Per lo stadio San Siro, la rivista Altreconomia ha calcolato che la demolizione e ricostruzione produrrebbe circa 210.500 tonnellate di CO₂ equivalente. L’operazione cremonese riguarda un volume di macerie di circa il 35% superiore a quello di San Siro: le emissioni climalteranti associate sono proporzionalmente più elevate. Applicando ai soli autocarri da cantiere un fattore conservativo di 700 g CO₂/km per 104.000 transiti e un percorso medio di 10 km, si ottengono oltre 700 tonnellate di CO₂ aggiuntive da traffico pesante locale — prima ancora di contabilizzare la produzione dei nuovi materiali da costruzione, che rappresenta la quota preponderante delle emissioni totali.

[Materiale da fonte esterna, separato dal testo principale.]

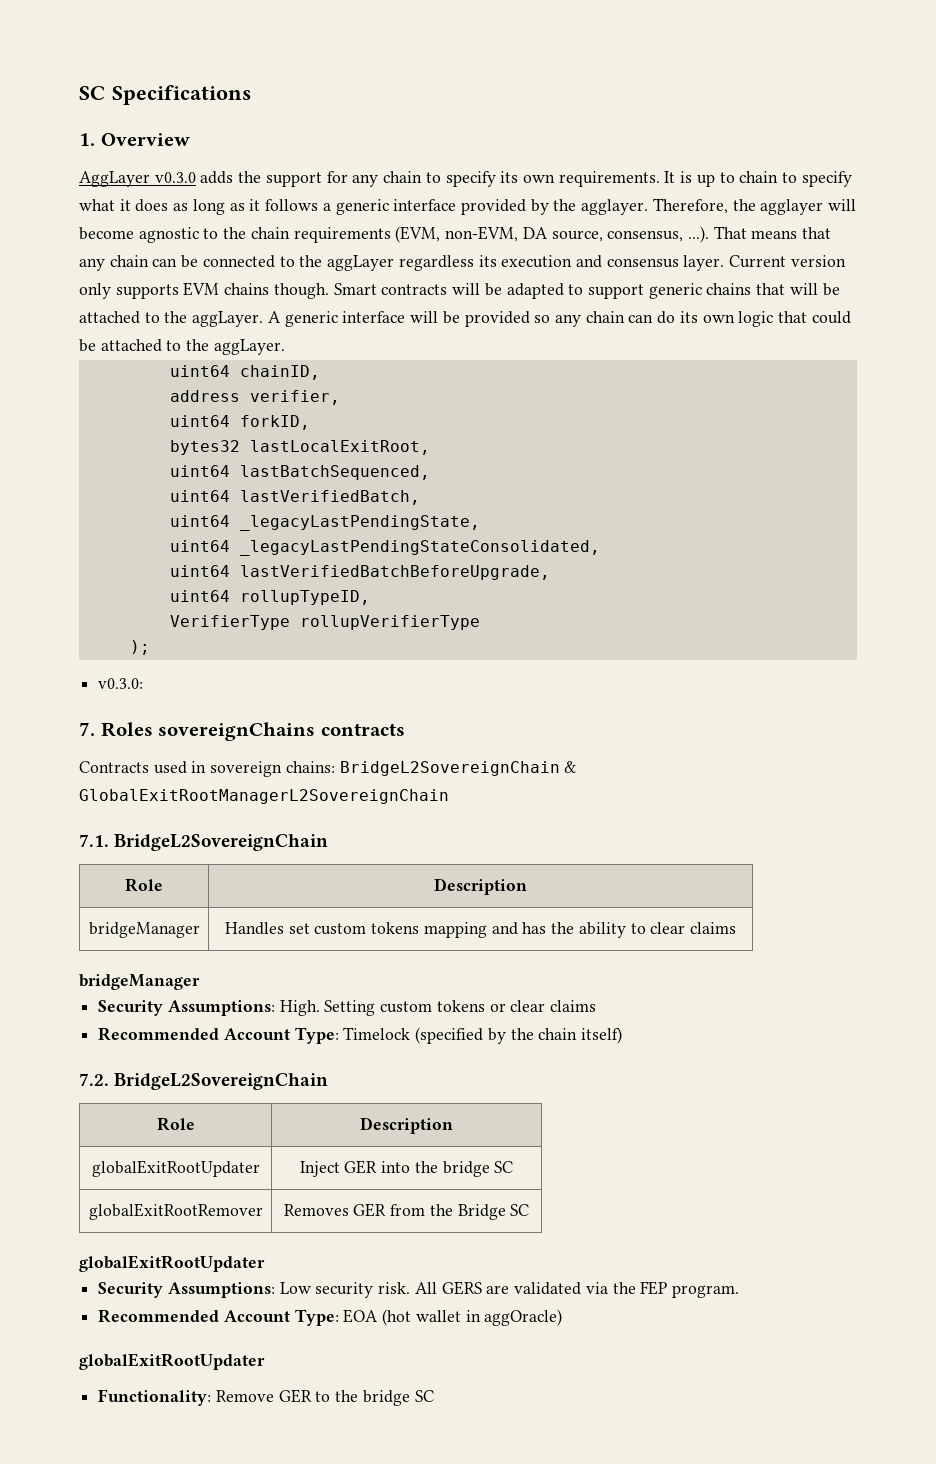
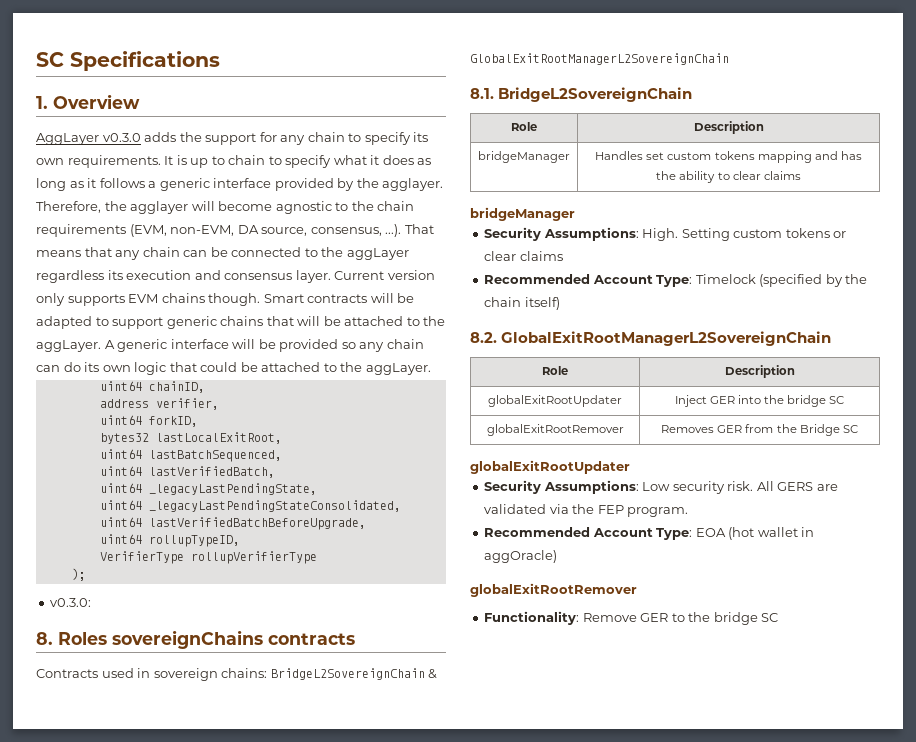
- 7. Roles sovereignChains contracts
+ 8. Roles sovereignChains contracts
- 7.1. BridgeL2SovereignChain
+ 8.1. BridgeL2SovereignChain
- 7.2. BridgeL2SovereignChain
+ 8.2. GlobalExitRootManagerL2SovereignChain
  Recommended Account Type: EOA (hot wallet in aggOracle)
- globalExitRootUpdater
+ globalExitRootRemover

Il quadro oncologico del territorio: cosa dicono i dati ATS Valpadana
I dati di incidenza tumorale dell’ATS Valpadana per il periodo 2017-2021 offrono un quadro preoccupante. Il commento istituzionale dell’ATS stessa — fonte pubblica, non elaborazione del Movimento — recita per i tumori maligni complessivi: “L’incidenza più elevata è in provincia di Cremona”, sia per la popolazione maschile che femminile. Il tasso standardizzato di incidenza del distretto di Cremona (701,9 per 100.000 abitanti per gli uomini; 536,2 per le donne) supera la media nazionale stimata rispettivamente del 5% e del 6%.

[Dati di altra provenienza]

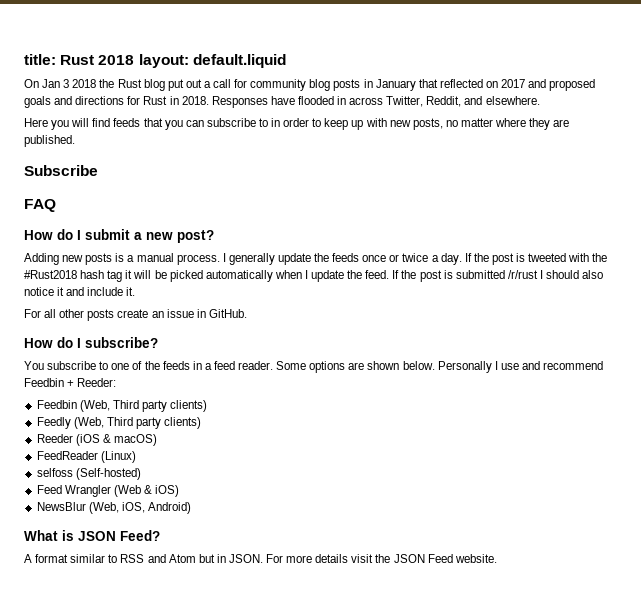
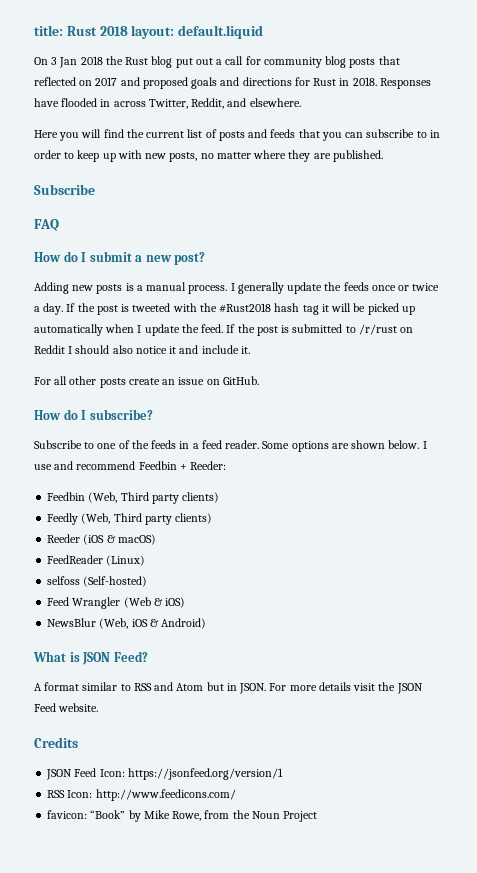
- On Jan 3 2018 the Rust blog put out a call for community blog posts in January that reflected on 2017 and proposed goals and directions for Rust in 2018.
+ On 3 Jan 2018 the Rust blog put out a call for community blog posts that reflected on 2017 and proposed goals and directions for Rust in 2018.
- Here you will find feeds that you can subscribe to in order to keep up with new posts, no matter where they are published.
+ Here you will find the current list of posts and feeds that you can subscribe to in order to keep up with new posts, no matter where they are published.
- If the post is tweeted with the #Rust2018 hash tag it will be picked automatically when I update the feed.
+ If the post is tweeted with the #Rust2018 hash tag it will be picked up automatically when I update the feed.
- If the post is submitted /r/rust I should also notice it and include it.
+ If the post is submitted to /r/rust on Reddit I should also notice it and include it.
- For all other posts create an issue in GitHub.
+ For all other posts create an issue on GitHub.
- You subscribe to one of the feeds in a feed reader.
+ Subscribe to one of the feeds in a feed reader.
- Personally I use and recommend Feedbin + Reeder:
+ I use and recommend Feedbin + Reeder:
- NewsBlur (Web, iOS, Android)
+ NewsBlur (Web, iOS & Android)
+ Credits
+ JSON Feed Icon: https://jsonfeed.org/version/1
+ RSS Icon: http://www.feedicons.com/
+ favicon: “Book” by Mike Rowe, from the Noun Project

Nessuna Valutazione di Impatto Ambientale per la demolizione
Il Progetto di Fattibilità Tecnico-Economica (PFTE) dell’architetto Mario Cucinella, approvato dalla Regione Lombardia nell’agosto 2025, non contiene alcuna Valutazione di Impatto Ambientale riferita alla demolizione degli edifici esistenti. La fase di abbattimento è dichiarata “a carico di ASST” e sostanzialmente esclusa dal perimetro progettuale principale. I circa 135.000 m³ di macerie stimate non compaiono in alcun elaborato depositato nella procedura ambientale.

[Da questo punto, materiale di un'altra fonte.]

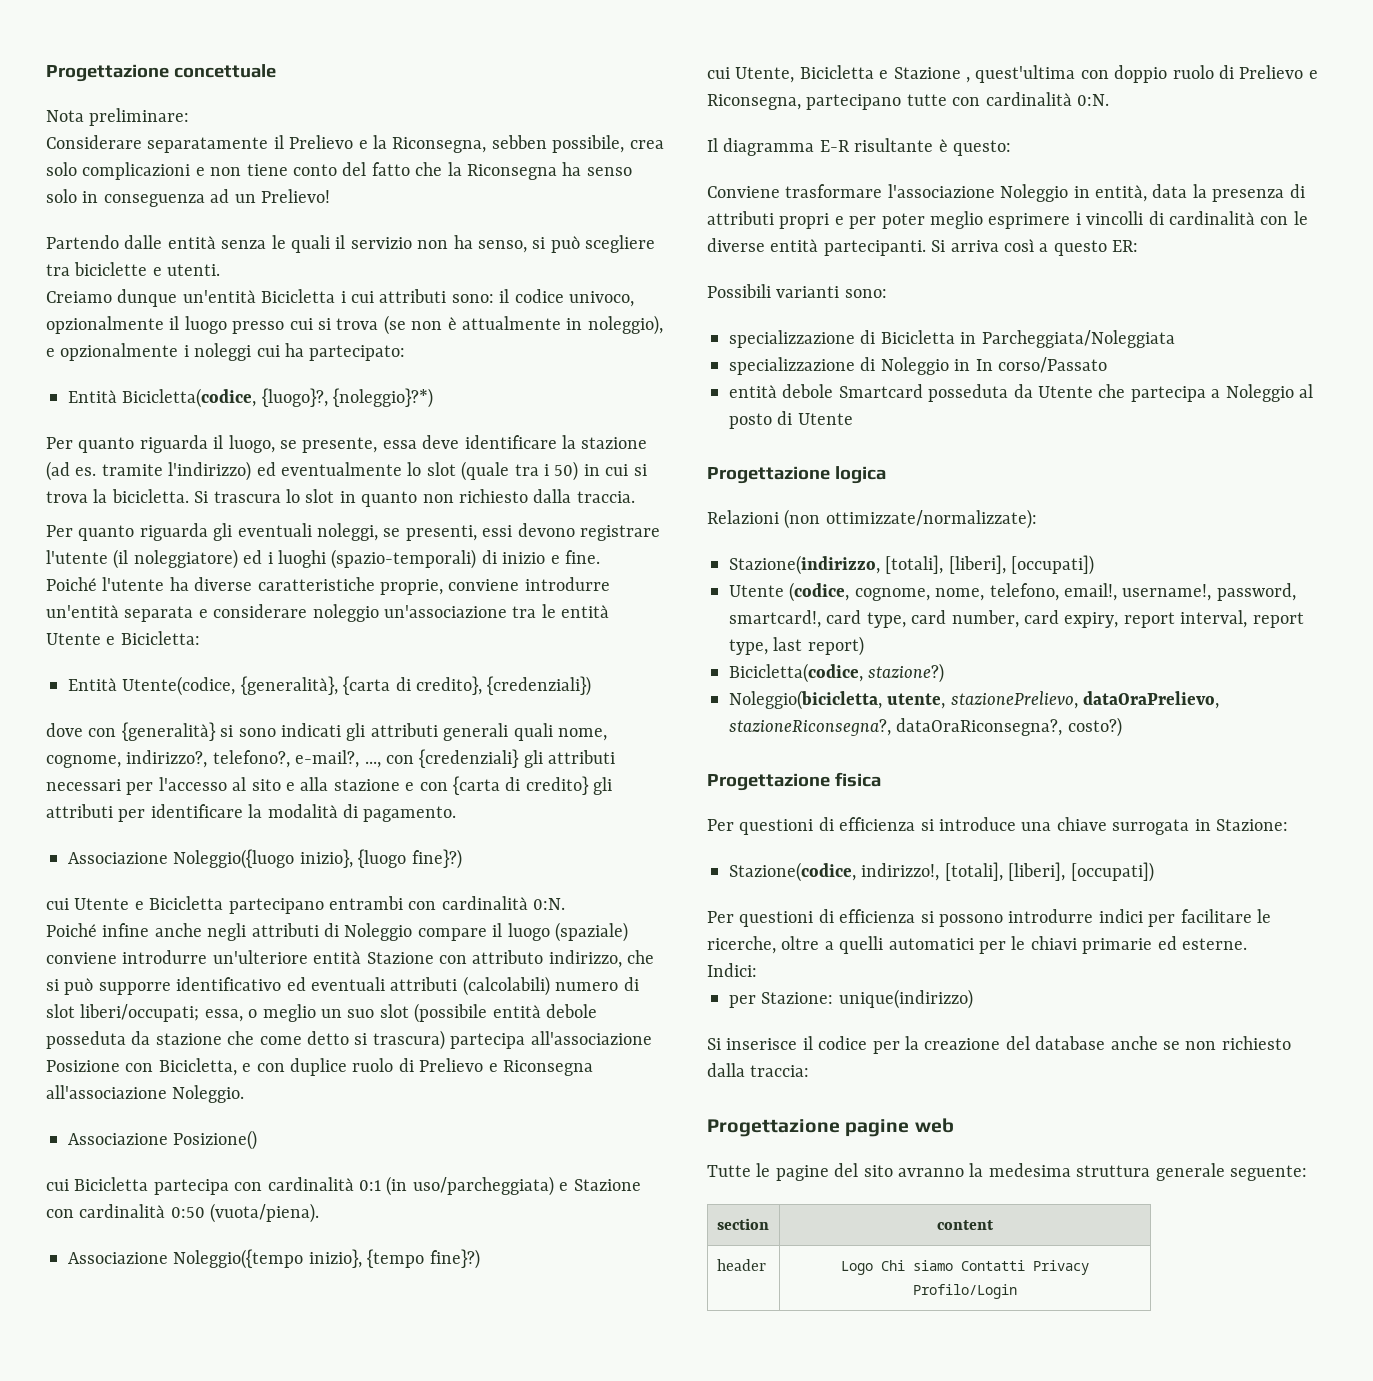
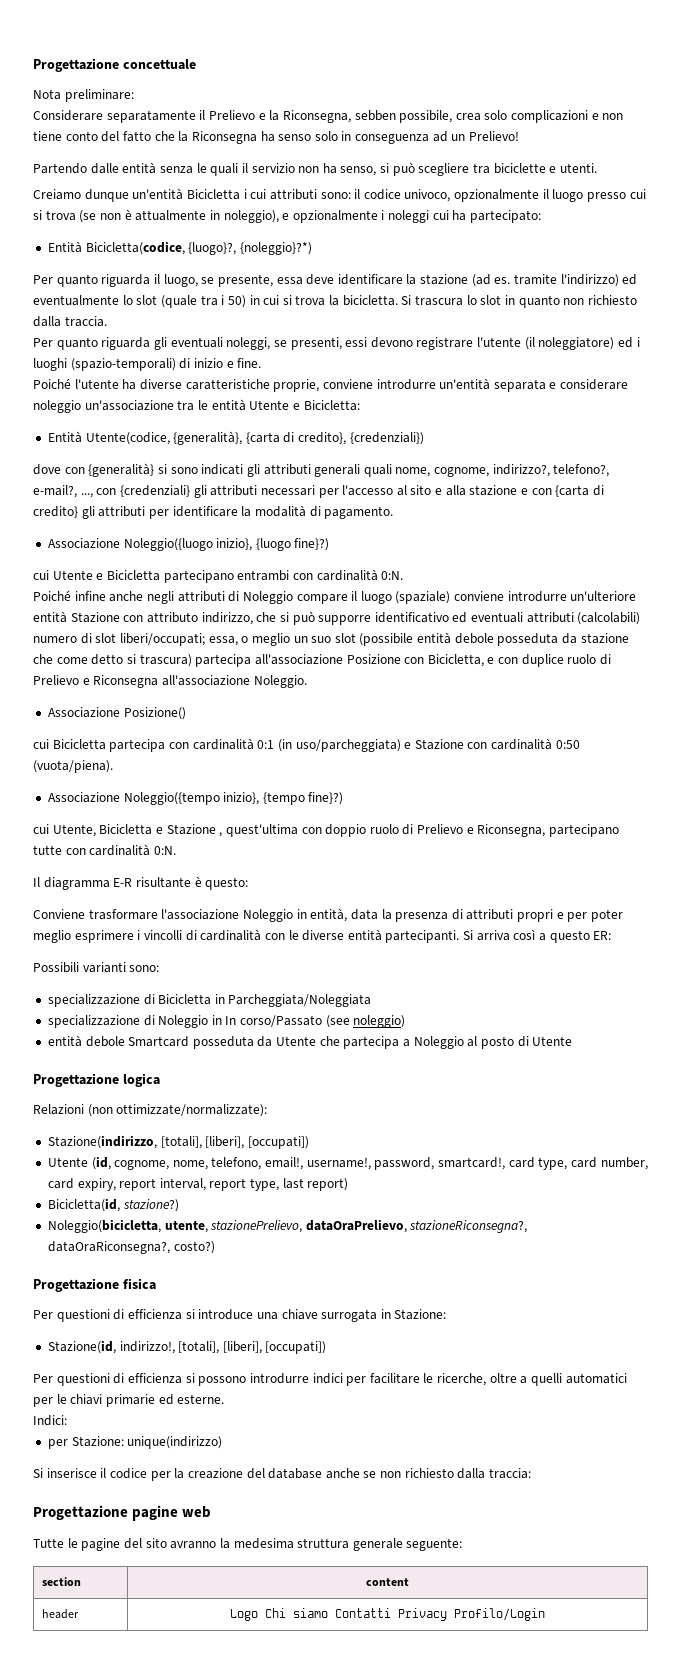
- specializzazione di Noleggio in In corso/Passato
+ specializzazione di Noleggio in In corso/Passato (see noleggio)
- Utente (codice, cognome, nome, telefono, email!, username!, password, smartcard!, card type, card number, card expiry, report interval, report type, last report)
+ Utente (id, cognome, nome, telefono, email!, username!, password, smartcard!, card type, card number, card expiry, report interval, report type, last report)
- Bicicletta(codice, stazione?)
+ Bicicletta(id, stazione?)
- Stazione(codice, indirizzo!, [totali], [liberi], [occupati])
+ Stazione(id, indirizzo!, [totali], [liberi], [occupati])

La procedura di verifica di assoggettabilità a VIA (screening VER 006537-CR), presentata da ASST sul portale regionale SILVIA, è stata archiviata il 26 febbraio 2026 perché ASST non ha risposto nei tempi di legge alla richiesta di integrazione del Comune di Cremona. La procedura deve ricominciare da zero. Nessuna valutazione degli impatti sulla qualità dell’aria locale è mai stata prodotta né richiesta.
La domanda che nessuno ha posto
Prima di impegnare oltre 600 milioni di euro di denaro pubblico, prima di generare circa 135.000 m³ di macerie in una città già prima in Lombardia per sforamenti di PM2,5, prima di aggiungere oltre 100.000 transiti di mezzi pesanti sulle strade cremonesi, qualcuno ha seriamente valutato quanto costerebbe riqualificare l’esistente?
Il Movimento per la Riqualificazione dell’Ospedale di Cremona chiede che questa analisi venga condotta, resa pubblica e sottoposta a confronto. Non è una posizione contro il nuovo ospedale: è una posizione a favore di una scelta consapevole.
Movimento per la Riqualificazione dell’Ospedale di Cremona
13 aprile 2026
Fonti: ARPA Lombardia, stazioni fisse PM2,5 città lombarde, 1° trimestre 2026; ATS Valpadana, infografiche per patologia 2017-2021; Altreconomia, “Demolire San Siro vuol dire ferire gravemente il clima”.